#### MATERIAL FOR THIS EXERCISE
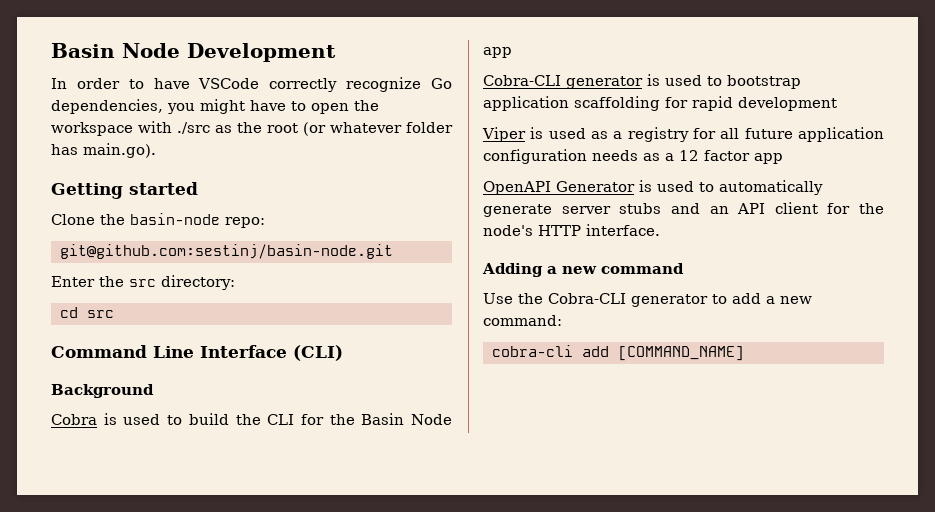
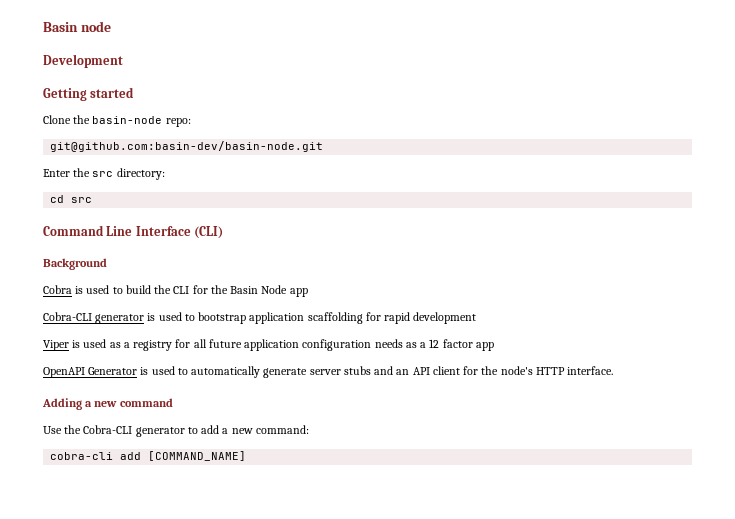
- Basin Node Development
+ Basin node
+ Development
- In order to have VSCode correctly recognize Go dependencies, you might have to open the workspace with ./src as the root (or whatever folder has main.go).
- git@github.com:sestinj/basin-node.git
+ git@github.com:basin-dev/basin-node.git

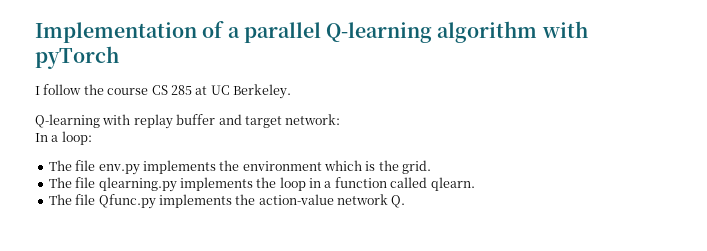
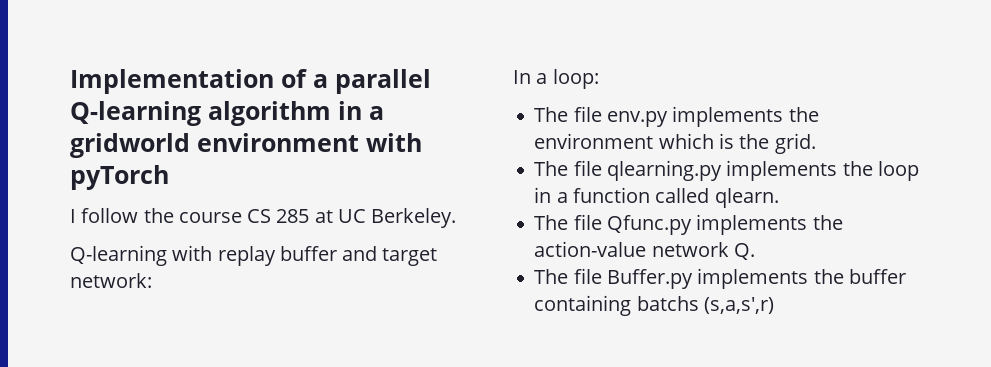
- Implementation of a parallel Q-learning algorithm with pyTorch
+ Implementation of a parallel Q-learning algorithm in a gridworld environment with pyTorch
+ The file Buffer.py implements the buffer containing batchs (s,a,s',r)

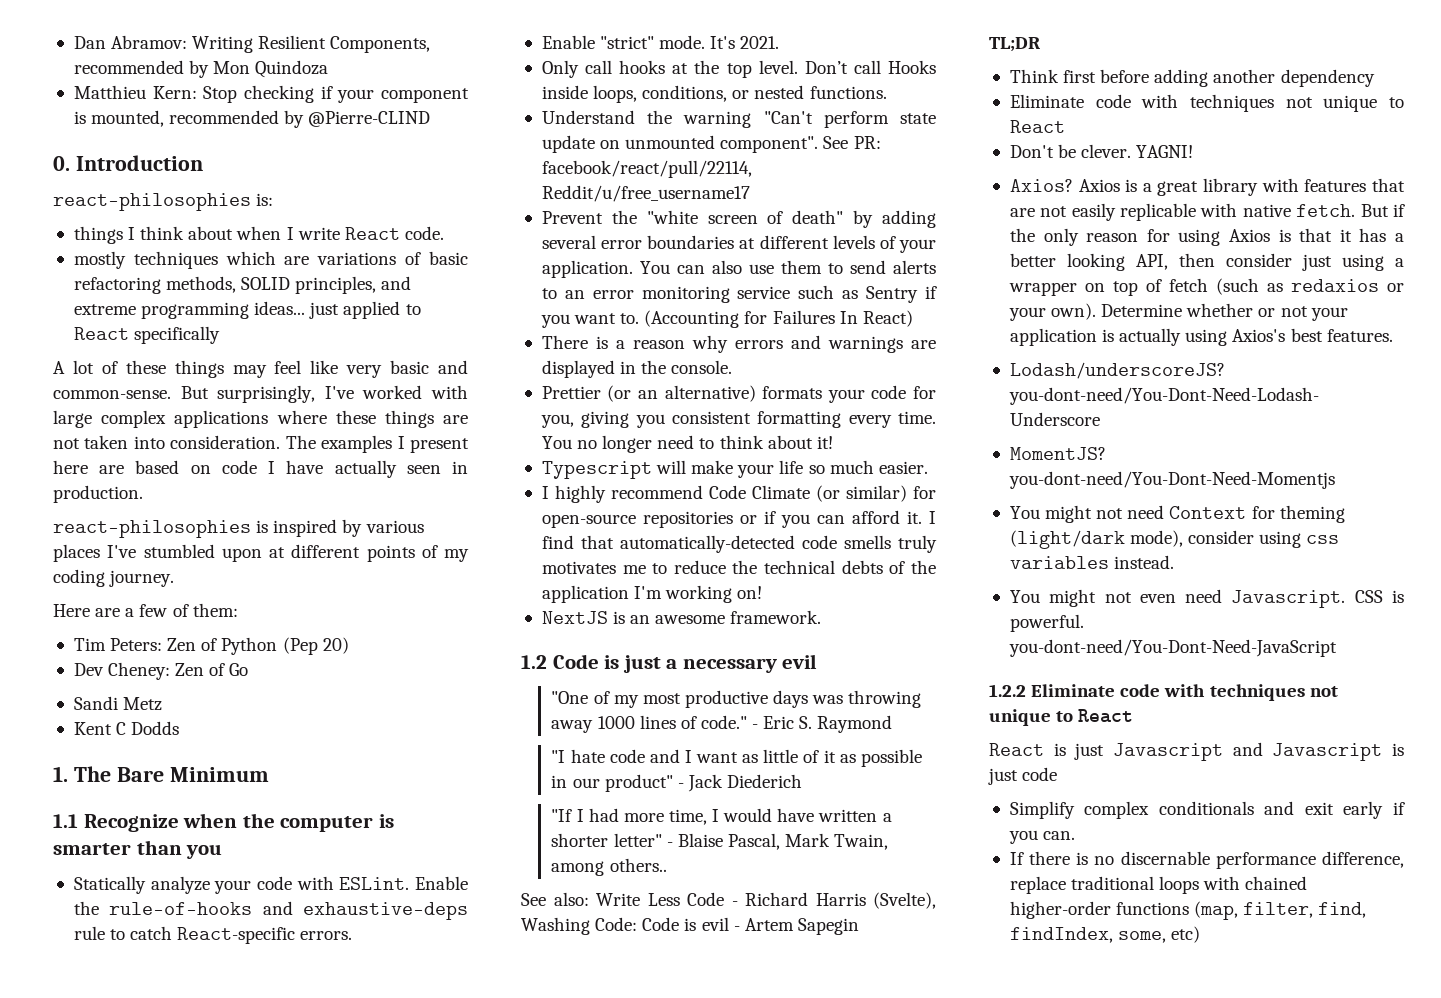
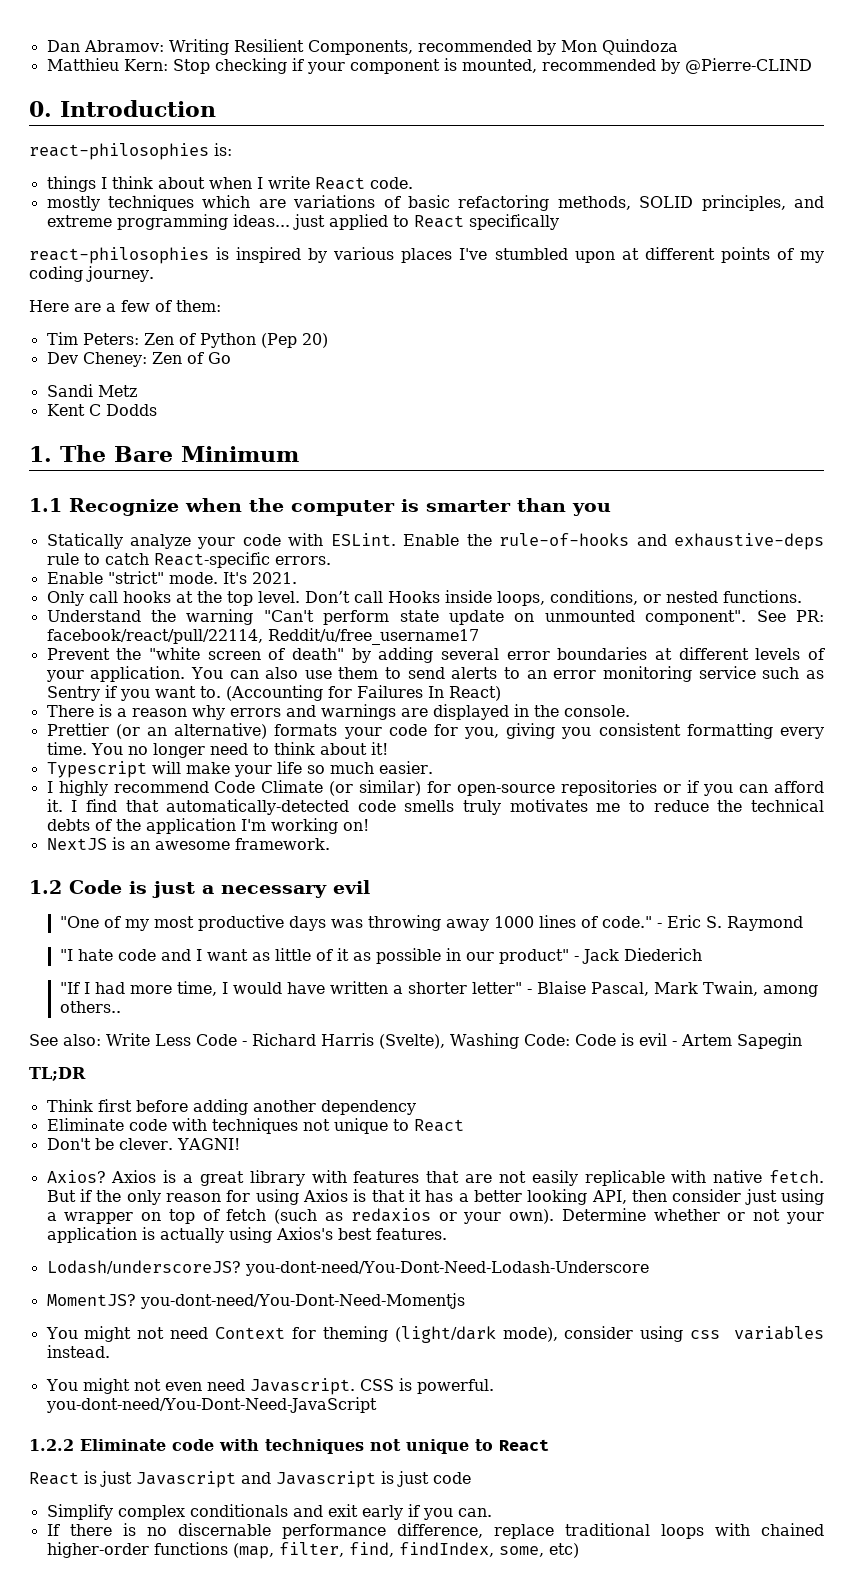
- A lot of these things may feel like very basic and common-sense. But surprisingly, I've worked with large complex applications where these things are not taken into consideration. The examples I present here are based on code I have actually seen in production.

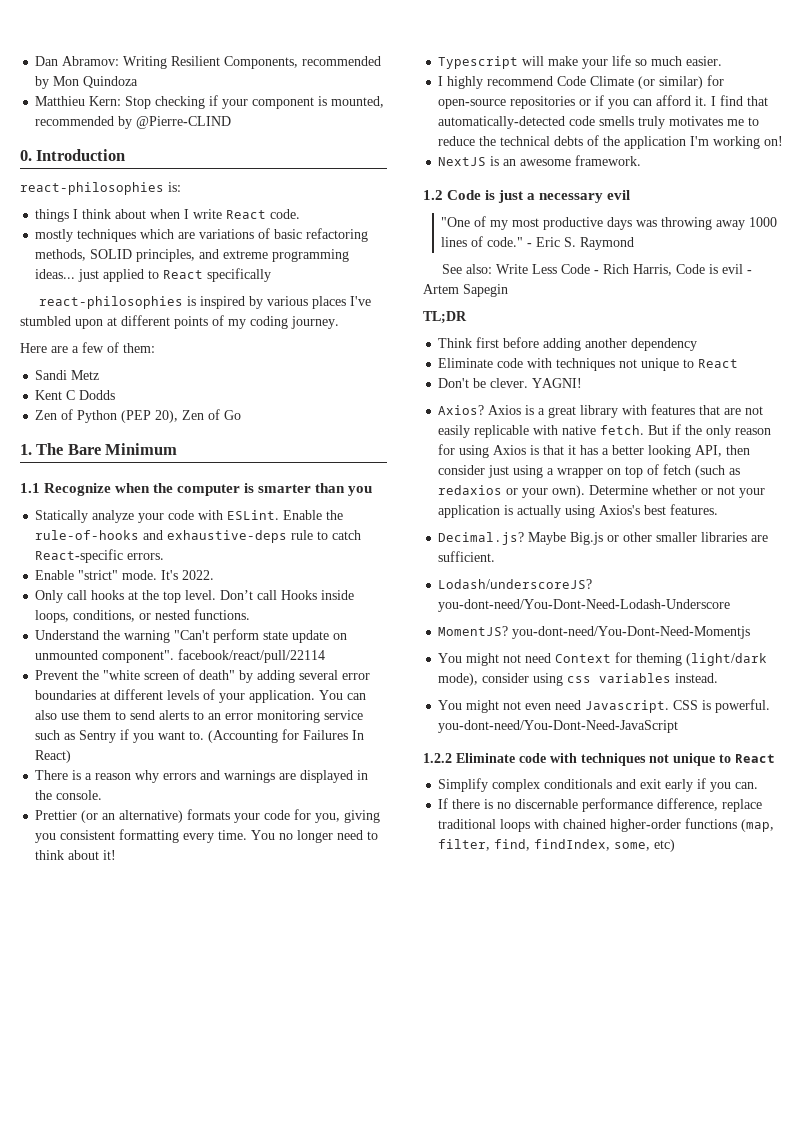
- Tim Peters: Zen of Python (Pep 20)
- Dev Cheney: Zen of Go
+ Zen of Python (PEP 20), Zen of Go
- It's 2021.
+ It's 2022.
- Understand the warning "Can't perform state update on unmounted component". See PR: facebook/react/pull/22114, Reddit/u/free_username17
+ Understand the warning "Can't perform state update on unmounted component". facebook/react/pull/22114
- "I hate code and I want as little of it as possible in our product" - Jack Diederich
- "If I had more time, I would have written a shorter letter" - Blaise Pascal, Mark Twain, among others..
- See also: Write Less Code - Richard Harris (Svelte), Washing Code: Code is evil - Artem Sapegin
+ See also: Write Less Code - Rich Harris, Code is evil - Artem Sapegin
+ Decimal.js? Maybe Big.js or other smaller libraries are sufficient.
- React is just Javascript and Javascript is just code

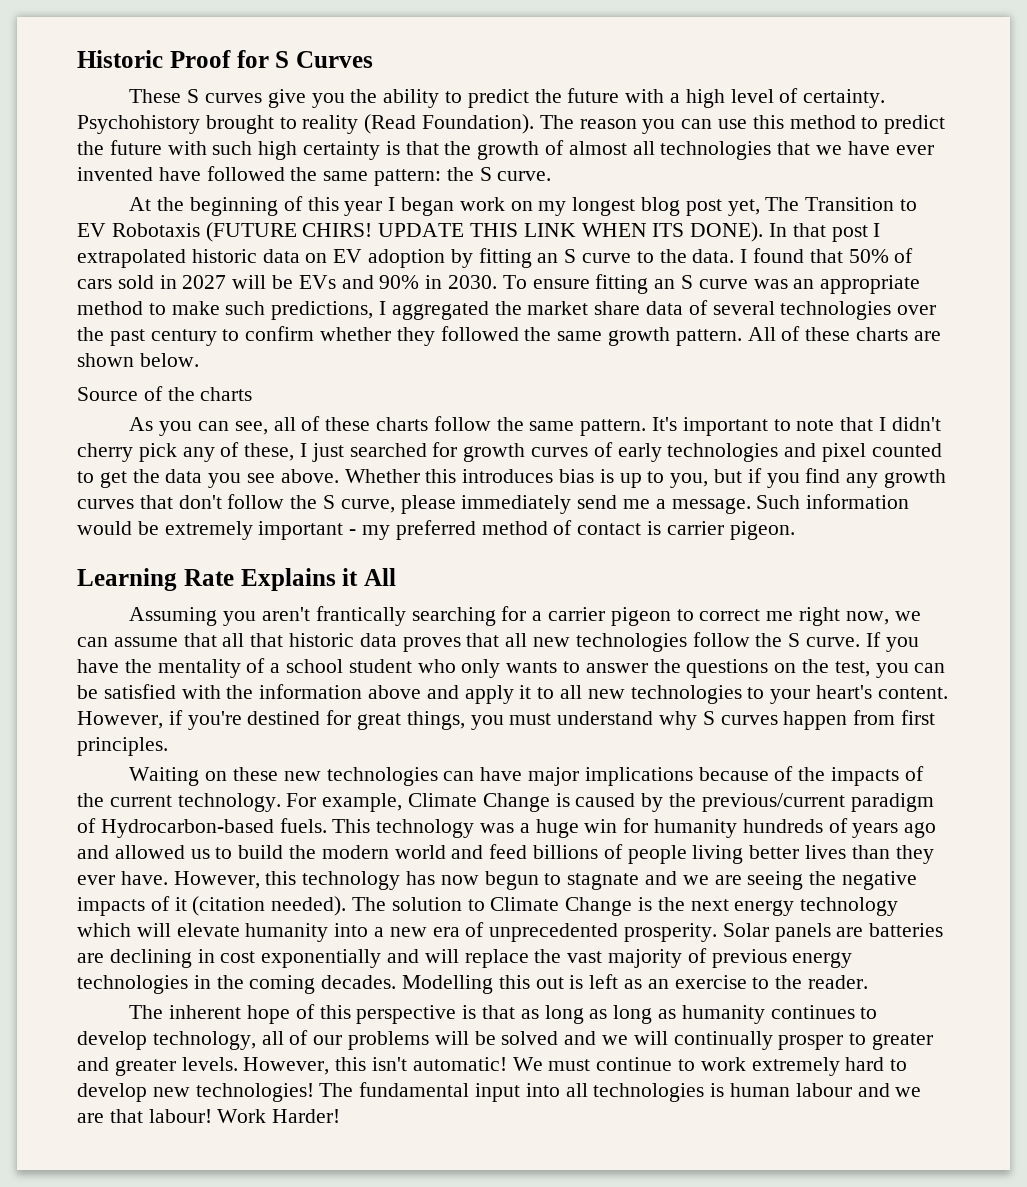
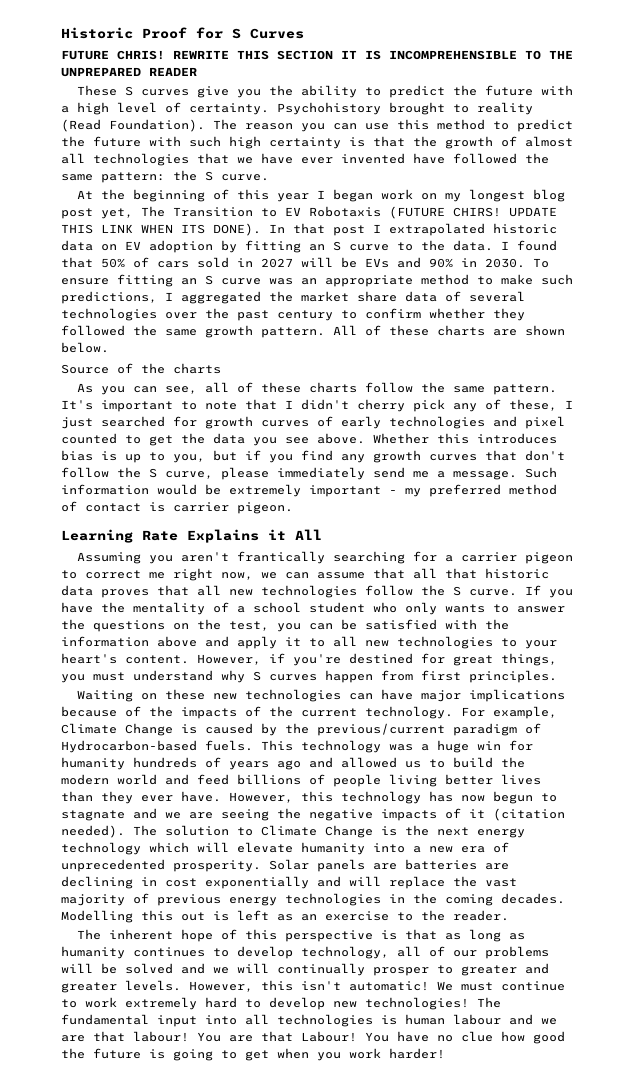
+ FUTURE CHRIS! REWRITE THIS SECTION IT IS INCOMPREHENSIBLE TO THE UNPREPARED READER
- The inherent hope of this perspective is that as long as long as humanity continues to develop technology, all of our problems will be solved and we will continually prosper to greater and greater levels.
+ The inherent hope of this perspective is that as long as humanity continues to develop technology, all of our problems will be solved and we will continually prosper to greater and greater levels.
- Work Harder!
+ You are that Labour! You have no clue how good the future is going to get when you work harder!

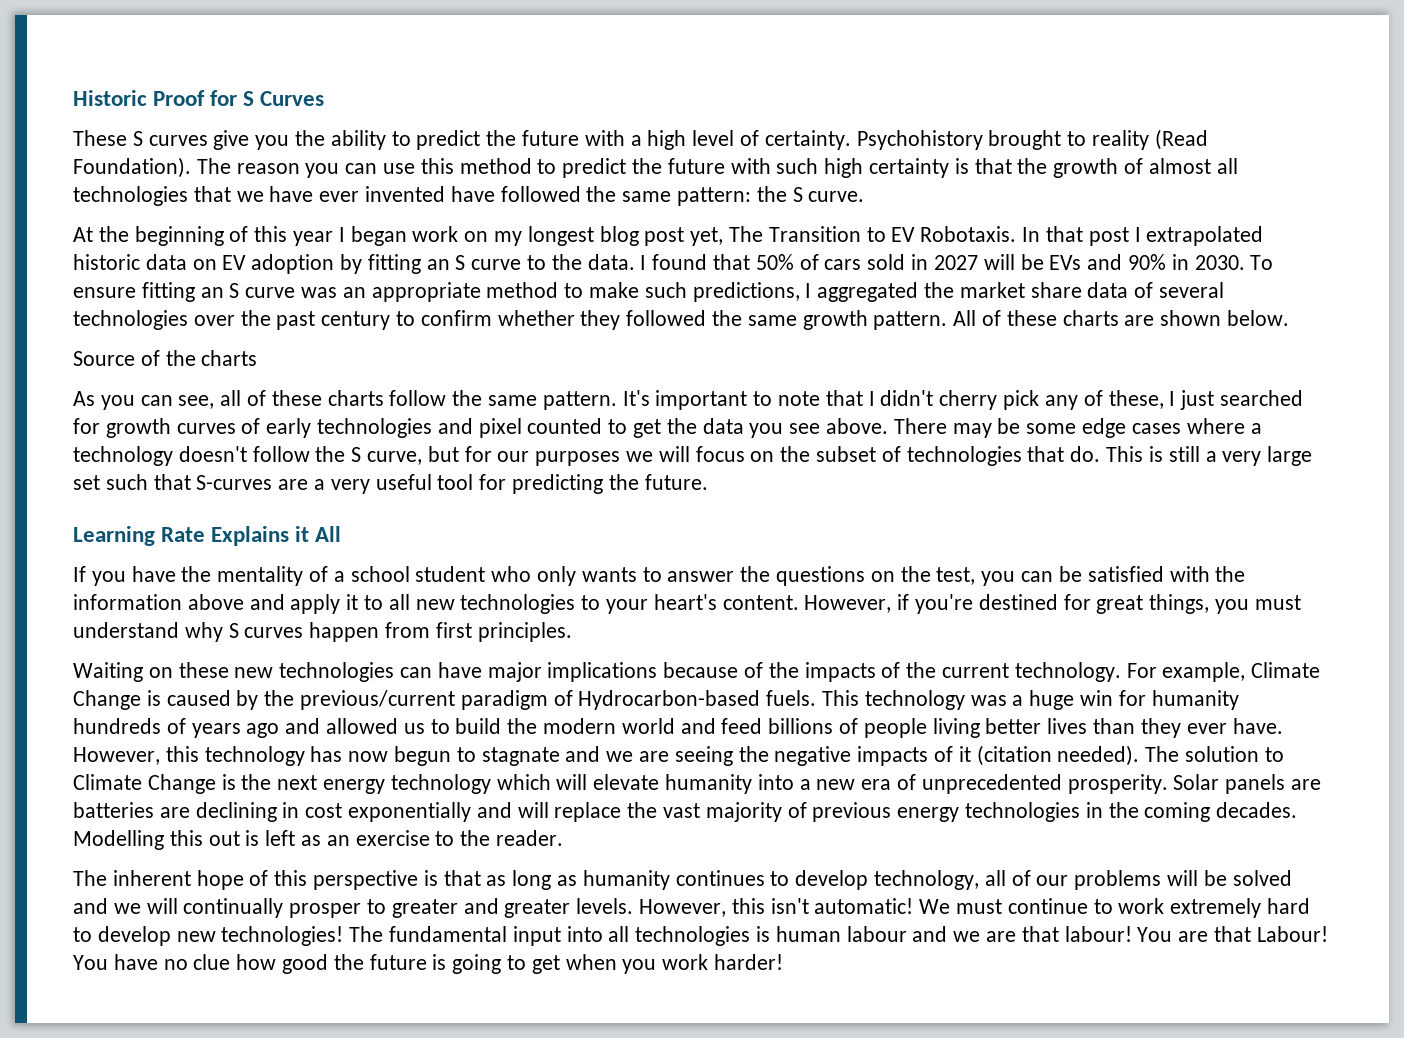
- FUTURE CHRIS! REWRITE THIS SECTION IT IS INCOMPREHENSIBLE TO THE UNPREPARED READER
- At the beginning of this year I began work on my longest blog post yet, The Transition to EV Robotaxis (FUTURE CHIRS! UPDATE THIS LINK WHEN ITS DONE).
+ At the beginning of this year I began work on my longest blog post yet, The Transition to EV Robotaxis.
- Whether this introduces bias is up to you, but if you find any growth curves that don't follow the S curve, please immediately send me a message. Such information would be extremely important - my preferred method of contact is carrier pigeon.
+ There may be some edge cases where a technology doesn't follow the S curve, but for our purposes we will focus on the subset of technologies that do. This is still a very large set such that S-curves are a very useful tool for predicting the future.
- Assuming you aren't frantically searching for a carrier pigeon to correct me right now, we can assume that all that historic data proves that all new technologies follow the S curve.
########
## EXERCISE GOAL
From the line with "- The inherent" up to and including the line with "- FUTURE CHRIS!" above, retype every line exactly and nothing more; leave out the pictures.

## WRITTEN RESPONSE
- The inherent hope of this perspective is that as long as long as humanity continues to develop technology, all of our problems will be solved and we will continually prosper to greater and greater levels.
+ The inherent hope of this perspective is that as long as humanity continues to develop technology, all of our problems will be solved and we will continually prosper to greater and greater levels.
- Work Harder!
+ You are that Labour! You have no clue how good the future is going to get when you work harder!

- FUTURE CHRIS! REWRITE THIS SECTION IT IS INCOMPREHENSIBLE TO THE UNPREPARED READER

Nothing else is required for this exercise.